El tercer rubro está dedicado a los libros calificados como raros, que además de tener alguno de los rasgos anteriores, cuentan con el autógrafo o pertenecieron a un personaje célebre, como una memoria de obras públicas firmada para el expresidente Adolfo López Mateos.

A esta sección también pertenecen las obras que lucen acabados artesanales, como un forro en cuero vacuno aplicado a una copia de Tabaré, epopeya uruguaya impresa en Montevideo hacia 1967.

Otro ejemplo de obra rara es la reciente adquisición de la biblioteca: el Plano de la Ciudad de México.

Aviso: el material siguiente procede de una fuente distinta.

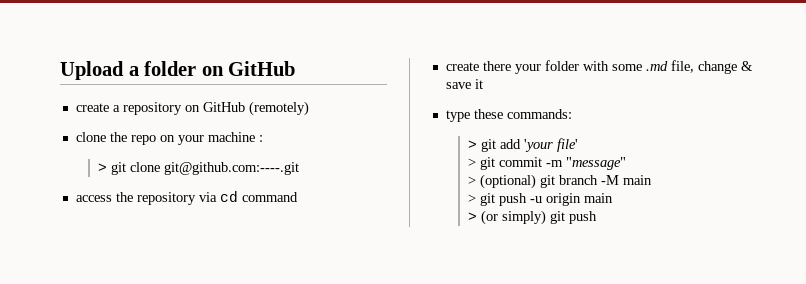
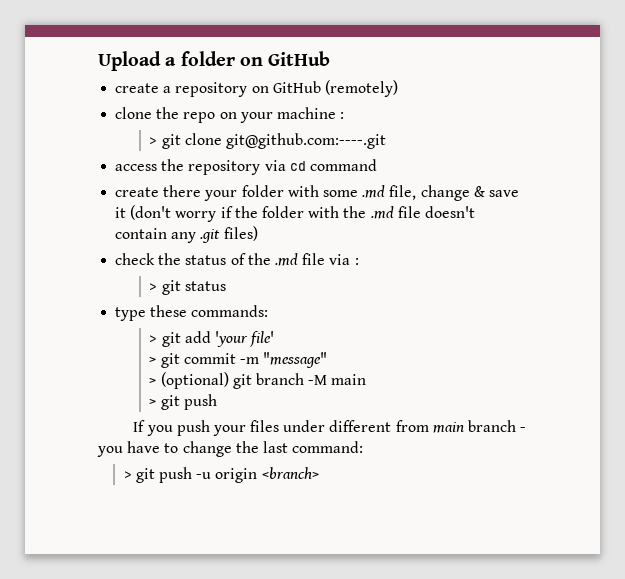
(483, 84) none -> [130,205,475,222] [115,226,258,243] [115,253,359,266] [149,280,226,295] (don't worry if the folder with the .md file doesn't contain any .git files) // check the status of the .md file via : // > git status
[529,193,613,206] [467,210,597,225] -u origin main // > (or simply) git push -> [133,420,527,436] [97,441,364,457] [123,467,319,483] // If you push your files under different from main branch - you have to change the last command: // > git push -u origin <branch>

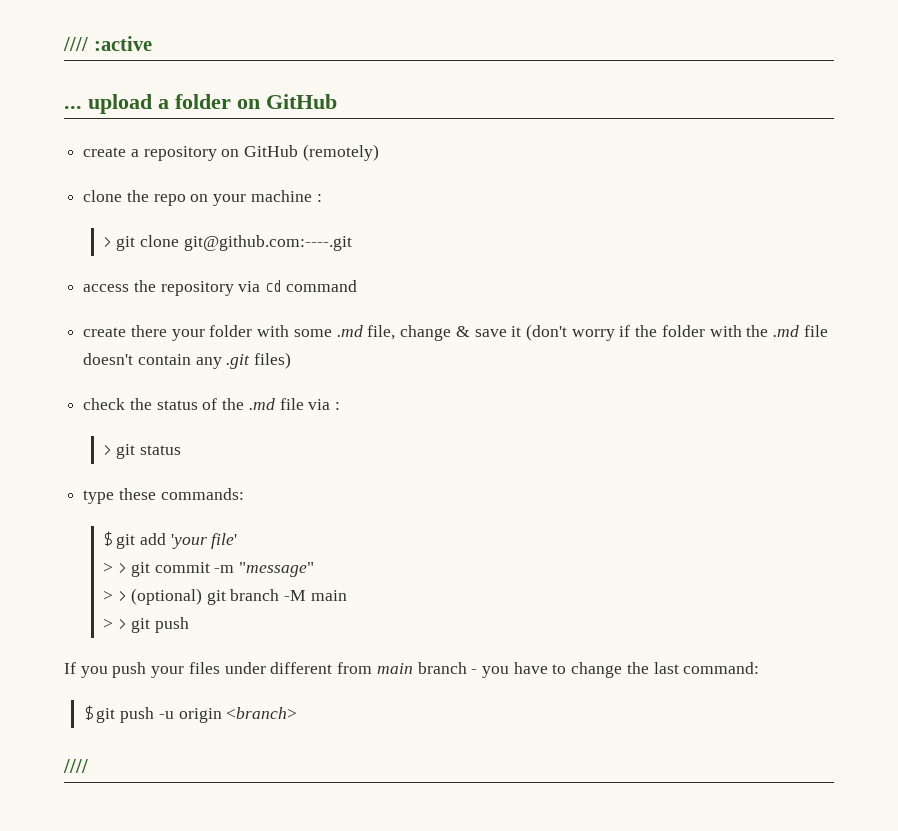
[98,51,161,71] Upload -> [63,36,152,51] [64,94,152,114] //// :active // ... upload
[149,335,158,343] > -> [103,531,113,546] $
(157, 360) none -> [118,563,127,573] >
(157, 381) none -> [118,591,127,601] >
(157, 402) none -> [118,619,127,629] >
[123,471,132,479] > -> [83,705,93,720] $
(319, 473) none -> [63,759,88,773] // ////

Sistema automático para encontrar las calles, publicado en 1913 por la American Book & Printing Co.

Al respecto, Esther Jasso Sáenz, directora del repositorio, comentó que el acervo, nutrido mayormente mediante la compra a libreros anticuarios, requiere cuidados que van desde atender la parte tecnológica, como contar con monitores de humedad y un sistema contraincendios de gas.

Así como estantería compacta para optimizar el espacio en anaqueles, hasta el riguroso control de las consultas y el trabajo de restauración de los textos más significativos o dañados.

“A diferencia de nuestras otras colecciones: publicaciones periódicas, videos, fotografías y consulta general, entre otras, el Fondo Reservado es para consulta de investigadores, no sale de la biblioteca y se copia o fotografía sólo si las condiciones de la obra lo permiten”, expresó.

Por lo anterior, dijo, los esfuerzos actuales están dirigidos a la digitalización de catálogos completos para fomentar la difusión entre académicos y público en general.